G.S.M. v. T.H.B.

786 S.W.2d 898, 1990 Mo. App. LEXIS 457
CourtMissouri Court of Appeals
DecidedMarch 20, 1990
DocketNo. 55671
StatusPublished
Cited by21 cases

This text of 786 S.W.2d 898 (G.S.M. v. T.H.B.) is published on Counsel Stack Legal Research, covering Missouri Court of Appeals primary law. Counsel Stack provides free access to over 12 million legal documents including statutes, case law, regulations, and constitutions.

Bluebook
G.S.M. v. T.H.B., 786 S.W.2d 898, 1990 Mo. App. LEXIS 457 (Mo. Ct. App. 1990).

Opinion

SATZ, Presiding Judge.

This is a stepparent adoption. The natural mother, stepfather and guardian ad li-tem appeal the trial court’s denial of the petition for adoption. We reverse and remand with directions.

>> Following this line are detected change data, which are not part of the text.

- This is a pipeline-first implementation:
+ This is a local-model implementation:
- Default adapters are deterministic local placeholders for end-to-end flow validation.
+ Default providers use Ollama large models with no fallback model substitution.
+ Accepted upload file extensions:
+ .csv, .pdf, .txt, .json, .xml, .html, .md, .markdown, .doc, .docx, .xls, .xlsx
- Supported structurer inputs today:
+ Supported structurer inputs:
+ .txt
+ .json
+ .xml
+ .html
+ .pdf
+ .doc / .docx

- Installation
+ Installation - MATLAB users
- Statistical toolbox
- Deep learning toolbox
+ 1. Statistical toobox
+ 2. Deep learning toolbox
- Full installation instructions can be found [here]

Petitioners are the natural mother and the stepfather of R.M.B., a girl, bom August 27, 1982. The natural father is the respondent. On September 1, 1983, the natural parents were divorced and the mother was awarded custody of the child. The father was granted reasonable visitation rights and required to pay $30.00 per week as child support.

Petitioners were married on August 8, 1984. The child has lived with petitioners continuously since the date of their marriage.

On March 8, 1987, petitioners filed their petition for adoption, alleging that the nat[900]*900ural father had willfully abandoned and willfully neglected the child for a period of at least six months immediately prior to the filing of the petition. In his answer, the natural father denied these allegations.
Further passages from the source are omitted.